Donald Trump’s brief withdrawal from the Paris Agreement invalidated the United States’ 2005 climate pledge—which many saw as inadequate—creating an opportunity for Joe Biden to make a more ambitious commitment.
Such a commitment, say two leading diplomats, could shift the political momentum of the world.
“The United States would have to have what's called an NDC—or a nationally determined contribution in the language of the convention—essentially articulating what its plan and pledge would be,” said Jonathan Pershing, the former lead climate negotiator for the U.S.
“So this would replace the previous NDC,” Pershing said last week in a Stanford University webinar. The previous NDC no longer has legal standing, he said, because the U.S. has briefly ceased to be a party to the agreement, “and that period of withdrawal would mean that you'd have to redo it.”
In 2016 the United States submitted an NDC that pledged to reduce greenhouse gas emissions 26 percent by 2025. The trajectory was easily met, but not necessarily because of policy. The coal industry collapsed, along with its high emissions, because of competition from cheap fracking gas and then cheaper renewables.

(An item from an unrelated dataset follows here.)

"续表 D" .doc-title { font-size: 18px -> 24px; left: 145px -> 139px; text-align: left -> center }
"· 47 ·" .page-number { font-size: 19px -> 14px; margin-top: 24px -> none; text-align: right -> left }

Now the COVID recession has the U.S. drifting toward its pledge, according to Climate Action Tracker.
President-Elect Biden’s more ambitious plan is to render the power sector carbon-free by 2035, the whole country carbon-neutral by 2050.

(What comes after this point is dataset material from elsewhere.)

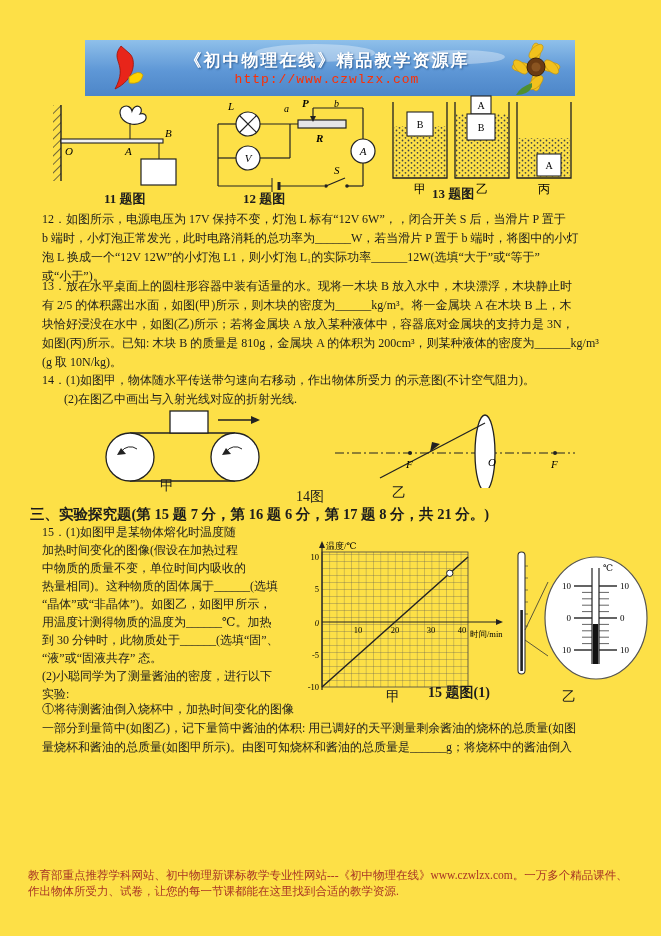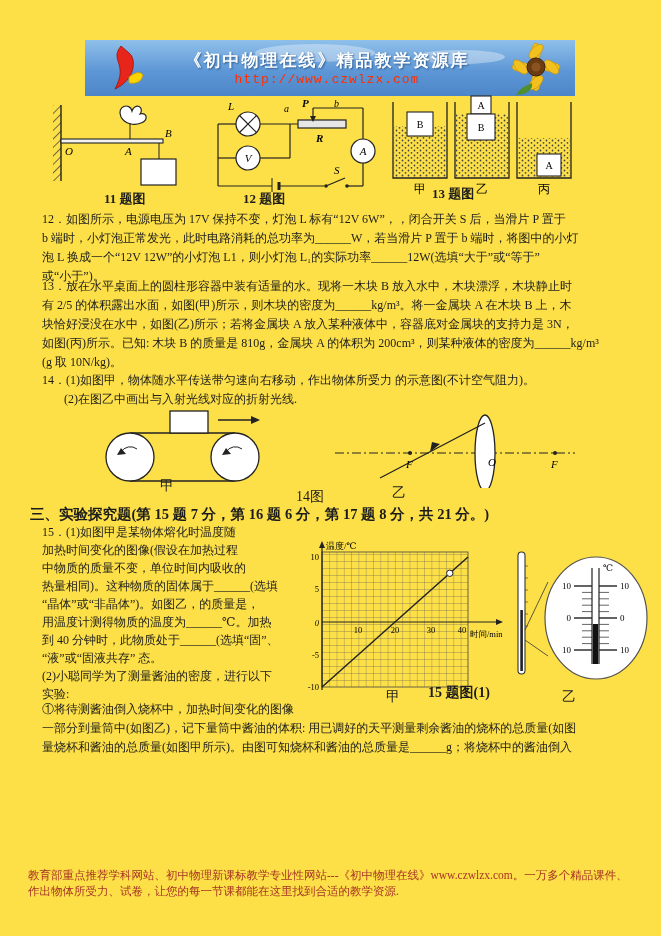"“晶体”或“非晶体”)。如图乙，的质量是，" div.tline { text: 的质量是 -> 如图甲所示 }
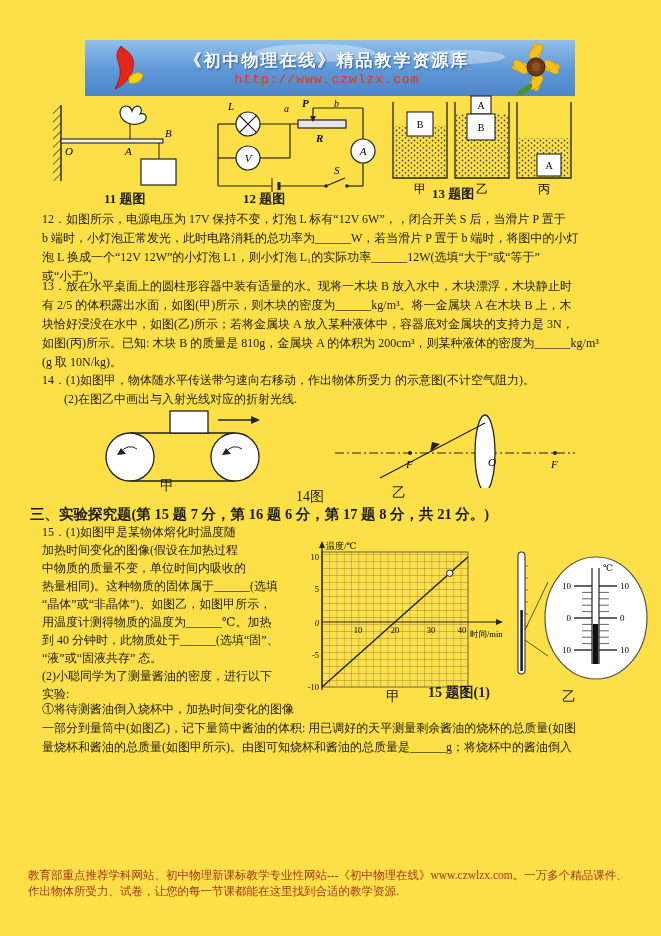"到 40 分钟时，此物质处于______(选填“固”、" div.tline { text: 40 -> 30 }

It will be as simple for Biden to re-enter the Paris Agreement, Pershing said, as it was for Trump to leave it. He can do it by executive order. The more complex task is drafting the new NDC.
“It's a question of what would the new target be, and what will the expectations of other nations around the world be of the new target?” said Pershing, who now heads the environmental program at the Hewlett Foundation.

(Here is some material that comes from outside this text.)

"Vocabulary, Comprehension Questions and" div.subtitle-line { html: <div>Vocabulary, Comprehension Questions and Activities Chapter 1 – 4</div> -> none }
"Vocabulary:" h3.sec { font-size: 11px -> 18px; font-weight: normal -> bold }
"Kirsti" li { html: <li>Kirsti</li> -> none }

Nations were due to update their NDCs at the end of 2020, a process that for most has been delayed a year because of COVID. But instead of notching up its old NDC, the U.S. could re-invent it.
“Will it be consistent with what the science calls for, which is essentially a trajectory to net zero?” Pershing asked. “Will it be consistent with what the U.S. can deliver at home based on congressional capacity, based on what executive orders could contribute, or even based on what the states individually might do on their own, independent of federal level programs? I think those questions are to be resolved.”
A strong U.S. commitment will resonate around the globe, said Fatih Birol, head of the International Energy Agency, who appeared with Pershing in the webinar sponsored by the Stanford Precourt Institute for Energy.
“I would think that it would create a tremendous momentum—a political momentum,” Birol said, “and this momentum comes at a time when several countries have come up with a net-zero target, net-zero pledges, so from that point of view if such a development takes place it will give a political momentum, a commanding momentum in terms of innovation. I would even say it could it would give a strong signal to the investors around the world.”